Por Adriano Silva
Houve uma época em que eu era mais agressivo. Cuidava menos dos outros e cuidava mais de mim. Era mais leal aos meus próprios sentimentos. Isto me tornava um cara mais áspero, mais cortante. Me adaptava menos aos ambientes: as pessoas que me recebessem em suas vidas do jeito que eu era. Não sei exatamente quando a chave virou para mim. Lembro de uma namorada, no comecinho da vida adulta, a quem eu admirava muito intelectualmente, fazendo um paralelo entre mim e um amigo nosso: "você tem muito menos dúvidas a seu respeito. Ele se questiona mais". E isso era um elogio ao cara, não a mim. Lembro de minha avó me dizendo, alguns anos antes, que muitas vezes não sabia o lado de chegar em mim, de me abordar para dizer alguma coisa. Cito esses dois marcos porque me ocorrem agora, ao pensar sobre o assunto. Então, psicanaliticamente, devem ter algum valor.
O certo é que houve um momento em que eu decidi que talvez estivesse mesmo muito expansivo, muito pontudo. Admiti a minha presença como algo excessivo e resolvi me apequenar para caber no mundo. Talvez isso tenha me tornado mais palatável, mais agradável aos outros. Mas é bem possível também que meu carisma e meu brilho pessoal tenham decaído na mesma medida. Talvez o meu processo de contrição pessoal em nome de ser melhor aceito ou mais amado pelas pessoas tenha estacionado lá atrás, naqueles anos em que você sai da faculdade se considerando um gênio e entra no mercado de trabalho se descobrindo apenas mais um a ajoelhar no milho corporativo. Ou talvez esse processo tenha avançado lenta e perigosamente através dos anos, me tornando cada vez mais dócil aos desejos dos outros e cada vez mais insensível às minhas próprias demandas. O fato é que muitas vezes me pego perguntando: o que eu quero? Não minha família, meus sócios, meus clientes. Não meus filhos, minha mulher, meus patrões, meus funcionários. Mas eu. O que eu quero? Nesses momentos percebo o número de vezes em que me encontro apartado de mim mesmo, vivendo uma vida definida pelas circunstâncias, por fatores externos, pelas expectativas dos outros, e não por mim.

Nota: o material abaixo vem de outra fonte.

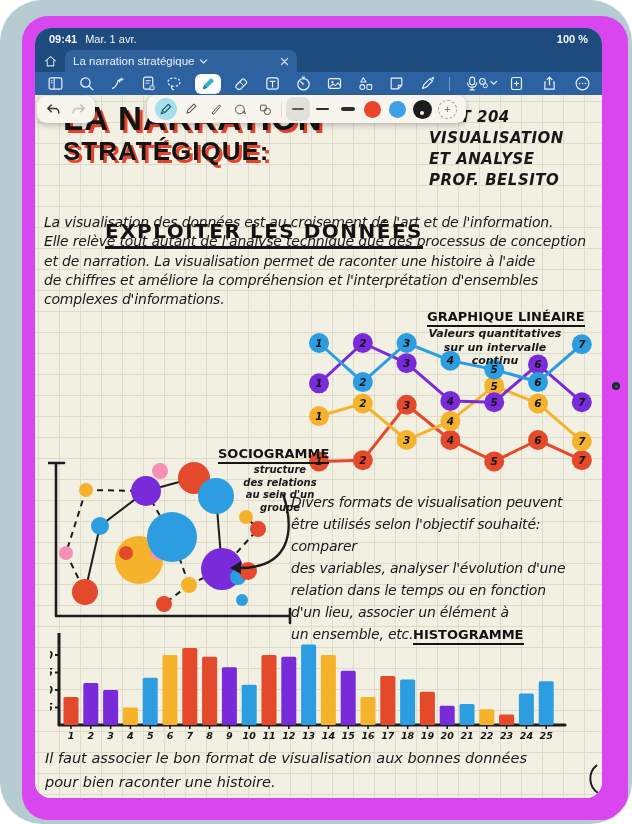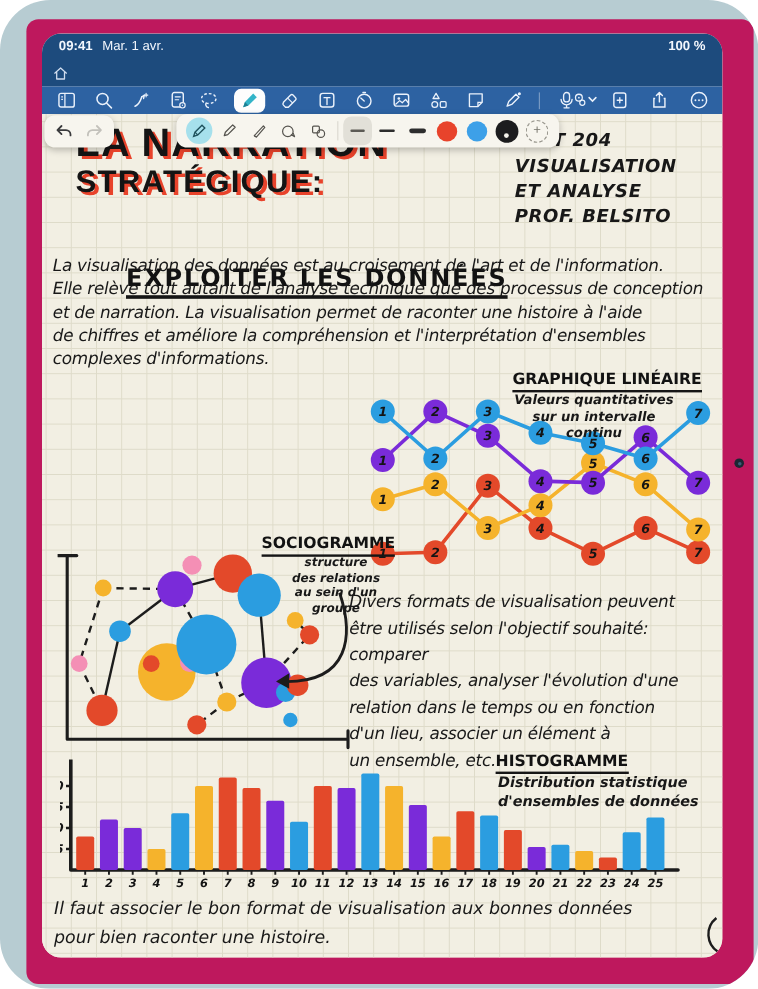--- a/index.html
+++ b/index.html
@@ -1,18 +1,18 @@
 <!DOCTYPE html>
 <html><head>
 <meta charset="utf-8">
 <style>
   html,body{margin:0;padding:0;background:#fff;font-family:"Liberation Sans",sans-serif;}
   .abs{position:absolute;}
   .device{position:relative;width:632px;height:824px;background:#b7ccd2;border-radius:42px;overflow:hidden;}
-  .bezel{position:absolute;left:22px;top:16px;right:4px;bottom:4px;background:#be185d;border-radius:10px;}
+  .bezel{position:absolute;left:22px;top:16px;right:4px;bottom:4px;background:#d946ef;border-radius:26px;}
   .camera{position:absolute;right:8px;top:366px;width:8px;height:8px;border-radius:50%;background:#1b2733;}
   .camera:after{content:"";position:absolute;left:2.5px;top:2.5px;width:3px;height:3px;border-radius:50%;background:#3d5b7a;}
   .screen{position:absolute;left:13px;top:12px;right:26px;bottom:22px;border-radius:16px;overflow:hidden;background:#f2efe3;}
   
   .statusbar{position:absolute;left:0;top:0;width:100%;height:22px;background:#1d4b7d;color:#f3f7fd;font-size:11px;display:flex;align-items:center;justify-content:space-between;padding:0 14px;box-sizing:border-box;}
   .sb-left{display:flex;gap:8px;align-items:center;font-weight:bold;}
   .sb-right{display:flex;gap:5px;align-items:center;font-weight:bold;flex-direction:column;}
   .tabbar{position:absolute;left:0;top:22px;width:100%;height:22px;background:#1d4b7d;display:flex;align-items:flex-end;}
   .homebtn{width:30px;display:flex;justify-content:center;align-items:center;height:22px;}
   .tab{height:22px;width:232px;background:#2f629c;border-radius:8px 8px 0 0;display:flex;align-items:center;color:#eaf1fb;font-size:11.5px;padding:0 8px;box-sizing:border-box;gap:5px;}
@@ -59,20 +59,30 @@
               <rect x="0.5" y="0.5" width="20" height="11" rx="3" fill="#fff"></rect>
               <rect x="21.5" y="3.5" width="2" height="5" rx="1" fill="#fff"></rect>
             </svg>
         </div>
       </div>
 
       <div class="tabbar">
         <div class="homebtn">
           <svg width="13" height="13" viewBox="0 0 24 24">
               <path d="M3 11 12 3l9 8M6 10v10h12V10" stroke="#cfdcee" stroke-width="2" fill="none" stroke-linecap="round" stroke-linejoin="round"></path>
+            </svg>
+        </div>
+        <div class="tab">
+          <span>La narration stratégique</span>
+          <svg width="9" height="9" viewBox="0 0 12 12">
+              <path d="M2 4l4 4 4-4" stroke="#cfdcee" stroke-width="1.8" fill="none" stroke-linecap="round"></path>
+            </svg>
+          <span class="grow"></span>
+          <svg width="9" height="9" viewBox="0 0 12 12">
+              <path d="M2 2l8 8M10 2l-8 8" stroke="#cfdcee" stroke-width="1.6" stroke-linecap="round"></path>
             </svg>
         </div>
       </div>
 
       <div class="toolbar">
         <div class="tgroup">
           <div class="tbtn">
               <svg width="17" height="17" viewBox="0 0 24 24">
                 <rect x="3" y="4" width="18" height="16" rx="2.5" stroke="#eaf1fb" stroke-width="1.7" fill="none"></rect>
                 <path d="M10 4v16M5.7 8h2M5.7 11h2" stroke="#eaf1fb" stroke-width="1.5"></path>
@@ -396,22 +406,20 @@
           </svg>
 
         <div class="abs hw pre" style="left:256px;top:396px;width:312px;font-size:14px;line-height:22px;letter-spacing:-.2px;font-style:italic;">Divers formats de visualisation peuvent
 être utilisés selon l'objectif souhaité: comparer
 des variables, analyser l'évolution d'une
 relation dans le temps ou en fonction
 d'un lieu, associer un élément à
 un ensemble, etc.</div>
 
         <div class="abs hd u" style="left:378px;top:532px;font-size:13px;z-index:2;">HISTOGRAMME</div>
-        <div class="abs hw pre" style="left:380px;top:550px;width:190px;font-size:12px;line-height:15.5px;font-weight:bold;z-index:2;">Distribution statistique
-d'ensembles de données</div>
         <svg class="abs" style="left:15px;top:538px;" width="530" height="115">
             <path d="M9 0 V92 M9 92 H515" stroke="#1c1c1c" stroke-width="3" fill="none" stroke-linecap="round"></path>
             <line x1="5" y1="74.5" x2="10" y2="74.5" stroke="#1c1c1c" stroke-width="2"></line>
             <text x="3" y="78" text-anchor="end" font-size="10" font-weight="bold" font-style="italic" fill="#141414" font-family="DejaVu Sans, sans-serif">5</text>
             <line x1="5" y1="57" x2="10" y2="57" stroke="#1c1c1c" stroke-width="2"></line>
             <text x="3" y="60.5" text-anchor="end" font-size="10" font-weight="bold" font-style="italic" fill="#141414" font-family="DejaVu Sans, sans-serif">10</text>
             <line x1="5" y1="39.5" x2="10" y2="39.5" stroke="#1c1c1c" stroke-width="2"></line>
             <text x="3" y="43" text-anchor="end" font-size="10" font-weight="bold" font-style="italic" fill="#141414" font-family="DejaVu Sans, sans-serif">15</text>
             <line x1="5" y1="22" x2="10" y2="22" stroke="#1c1c1c" stroke-width="2"></line>
             <text x="3" y="25.5" text-anchor="end" font-size="10" font-weight="bold" font-style="italic" fill="#141414" font-family="DejaVu Sans, sans-serif">20</text>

Mas também há um tanto de sabedoria nesse processo que me tornou um cara mais manso. Ser alguém que ocupa espaços ao redor, invadindo o território alheio, é ser alguém incômodo. Falar muito e ouvir pouco tende a ser sempre pior do que falar pouco e ouvir muito. Então acho que há boa dose de maturidade nesse funcionamento de estar sempre disposto a rever meus pontos-de-vista, de sempre considerar que o outro pode estar certo. Acho que isso é aprendizagem de vida. Ainda que às vezes exagere, e o faça muito mais do que a média das pessoas. Ainda que isso me enfraqueça em vários momentos.
É claro que ser alguém extrovertido, ser uma pessoa que não se restringe previamente, muitas vezes significa ser alguém mais em paz consigo mesmo, ser alguém mais bem resolvido. Por outro lado, quem vai sempre na jugular no interlocutor, quem considera que o ataque é a melhor defesa, e não arreda o pé um centímetro das suas posições, também pode viver uma vida agastada, amargurada, exatamente por conta das vitórias que impõe ao mundo em volta, à custa de sopapos e nocautes.